Until four years ago, Somwati Kondar fought a daily battle to get food on the table. “We did not grow anything, so all the food was bought from the market. My family of five could only eat when my husband and I found work as labourers or sold firewood,” said the 45-year-old resident of Ranipur village in Panna district, Madhya Pradesh.
“But since 2021, when I started growing mushrooms at home, we have not worried about food,” she said. Kondar is one of 65 women from the tribal-dominated Ranipur, Gandhi Gram, Maanjha, Sunhara and Bador villages in Panna who grow mushrooms. The region is known for its diamond reserves. With much of the land under mines, there is little scope for agriculture or other livelihood opportunities. Men often work at diamond mines or stone quarries.
But in the long term, men contract lung ailments such as tuberculosis and silicosis, and many die at an early age. The women then take up the family's responsibility and work as manual labourers for 10-15 days a month, earning Rs 200-250 per day.
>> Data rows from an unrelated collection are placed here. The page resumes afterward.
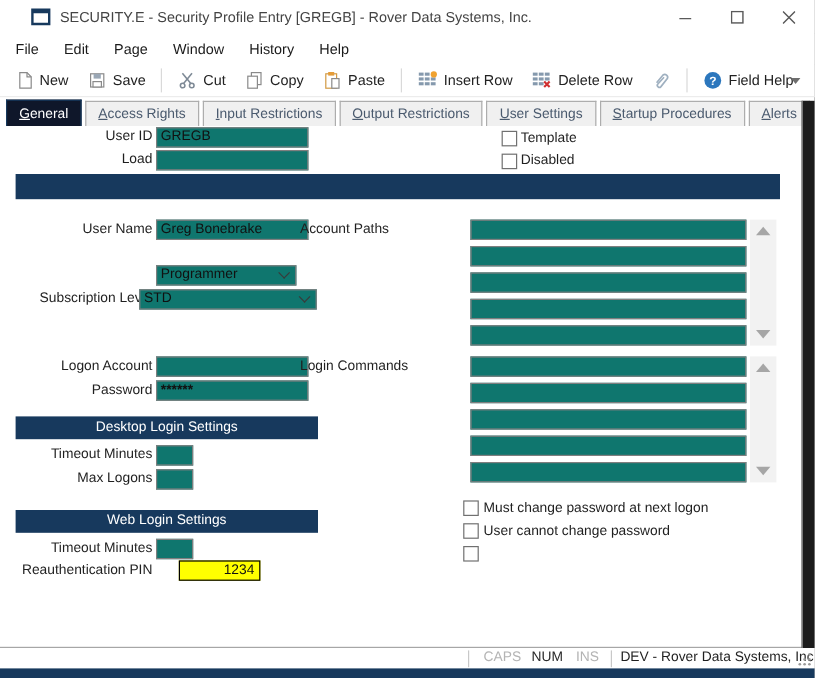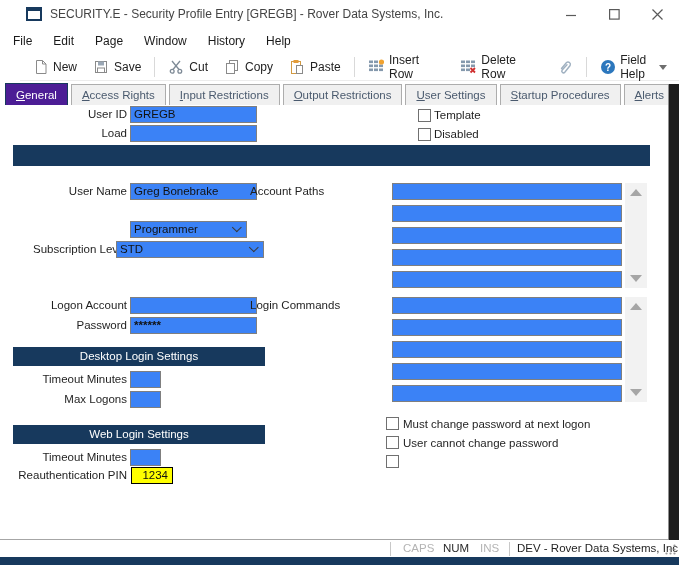--- a/index.html
+++ b/index.html
@@ -16,36 +16,36 @@
   .title-text{ position:absolute; left:50px; top:0; line-height:28px; font-size:12px; color:#444; white-space:nowrap; }
   .win-btns{ position:absolute; right:0; top:0; display:flex; }
   .win-btn{ width:43px; height:28px; display:flex; align-items:center; justify-content:center; }
   
   .menubar{ position:absolute; top:28px; left:0; right:0; height:26px; background:#fff;
     display:flex; gap:21px; padding-left:13px; align-items:center; font-size:12px; color:#1a1a1a; }
   .menu-item{ cursor:default; }
   
   .toolbar{ position:absolute; top:54px; left:0; right:0; height:27px; background:#fff;
     display:flex; align-items:center; padding-left:6px; gap:2px; font-size:12px; color:#222;
-    border-bottom:1px solid #ececec;margin-left:20px; }
+    border-bottom:1px solid #ececec; }
   .tbtn{ display:flex; align-items:center; gap:5px; padding:3px 7px; border-radius:2px; }
   .tsep{ width:1px; height:20px; background:#d9d9d9; margin:0 4px; }
   .tb-caret{ position:absolute; right:12px; top:11px; width:0; height:0;
     border-left:4px solid transparent; border-right:4px solid transparent; border-top:5px solid #6e6e6e; }
   
   .tabstrip{ position:absolute; top:84px; left:5px; right:15px; height:21px; display:flex; }
   .tab{ height:21px; display:flex; align-items:center; padding:0 10px; margin-right:3px;
     background:#f0f0f0; border:1px solid #adadad; border-bottom:none; color:#4a5a6e;
     font-size:11.5px; white-space:nowrap; }
   .tab .u{ text-decoration:underline; }
-  .tab.active{ background:#4c1d95; border-color:#17395d; color:#fff; height:22px; margin-top:-1px; }
+  .tab.active{ background:#0f172a; border-color:#17395d; color:#fff; height:22px; margin-top:-1px; }
   
   .flabel{ position:absolute; left:2px; width:125px; text-align:right; line-height:17px; white-space:nowrap; }
   .rlabel{ position:absolute; left:250px; width:138px; text-align:left; line-height:17px; white-space:nowrap; }
-  .field{ position:absolute; height:17px; background:#3b82f6; border:1px solid #7f7f7f;
+  .field{ position:absolute; height:17px; background:#0f766e; border:1px solid #7f7f7f;
     line-height:15px; padding:0 3px; font-size:11.5px; color:#111; }
   .field.sel{ display:flex; align-items:center; justify-content:space-between; }
   .chev{ width:7px; height:7px; border-left:1.6px solid #3a3a3a; border-bottom:1.6px solid #3a3a3a;
     transform:rotate(-45deg) translate(1px,-2px); margin-right:2px; }
   .navy-bar{ position:absolute; left:13px; top:145px; width:637px; height:21px; background:#17395d; }
   .secbar{ position:absolute; left:13px; width:252px; height:19px; background:#17395d;
     color:#fff; text-align:center; line-height:19px; }
   .cb{ position:absolute; width:13px; height:13px; background:#fff; border:1px solid #707070; }
   .cbl{ position:absolute; line-height:14px; white-space:nowrap; }
   .scrollcol{ position:absolute; left:625px; width:22px; height:105px; background:#f2f2f2; }
@@ -271,21 +271,21 @@
   <div class="secbar" style="top:347px">Desktop Login Settings</div>
   <div class="flabel" style="top:371px">Timeout Minutes</div>
   <div class="field" style="left:130px;top:371px;width:31px"></div>
   <div class="flabel" style="top:391px">Max Logons</div>
   <div class="field" style="left:130px;top:391px;width:31px"></div>
 
   <div class="secbar" style="top:425px">Web Login Settings</div>
   <div class="flabel" style="top:449px">Timeout Minutes</div>
   <div class="field" style="left:130px;top:449px;width:31px"></div>
   <div class="flabel" style="top:467px">Reauthentication PIN</div>
-  <div class="field pin" style="left:131px;top:467px;width:42px">1234</div>
+  <div class="field pin" style="left:149px;top:467px;width:68px">1234</div>
 
   <div class="cb" style="left:386px;top:417px"></div>
   <div class="cbl" style="left:403px;top:417px">Must change password at next logon</div>
   <div class="cb" style="left:386px;top:436px"></div>
   <div class="cbl" style="left:403px;top:436px">User cannot change password</div>
   <div class="cb" style="left:386px;top:455px"></div>
 
   <div class="statusbar">
     <div class="sb-sep" style="left:390px"></div>
     <div class="sb-ind" style="left:403px">CAPS</div>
In 2021, the women took up mushroom cultivation, with support from Prithvi Trust, a Panna-based non-profit that works on welfare of women and tribal communities. Explaining why they chose mushrooms, Samina Baig, director of Prithvi Trust, said, "Tribal families in Panna have small land holdings and houses. It is difficult for them to launch large enterprises. However, mushrooms can be cultivated easily at home, even with limited resources. Their cultivation can provide decent profit with
low input costs."
“Another point is that tribal families do not have the means to buy green vegetables and costly ingredients, and often resort to eating chapatis with salt. Women suffer from anaemia and children get malnourished. Mushrooms are rich in protein and so help augment the families’ diet too,” she added.
A typical tribal household in the villages has a 3 m- to 4.5 m-long verandah with a thatched roof. The women hung mushroom bags — plastic bags that serve as containers for substrates like stubble, upon which mushrooms grow — from the wooden frame that holds the roof. Women in one-room houses hang cloth sheets in one half of the room to keep the bags. Further, Prithvi Trust, along with Delhi-based non-profit Environics Trust, set up a mushroom training centre in Gandhi Gram to train people in mushroom cultivation.
Currently, each household hangs 15-20 bags of mushrooms, which are ready to harvest in 21 days. One household produces about 90 kg of mushrooms, of which 30 kg is set aside for the family’s consumption. “I cultivate 80 bags of mushrooms that supply food for three months. I earn about Rs 5,000 per year selling the surplus,” said Kondar.
To market the mushrooms, the women put up stalls at local fairs and government events, and advertise on social media and local newspapers. Now, said Kondar, efforts are being made in coordination with the district administration to introduce the mushrooms in midday meals and food served in anganwadis.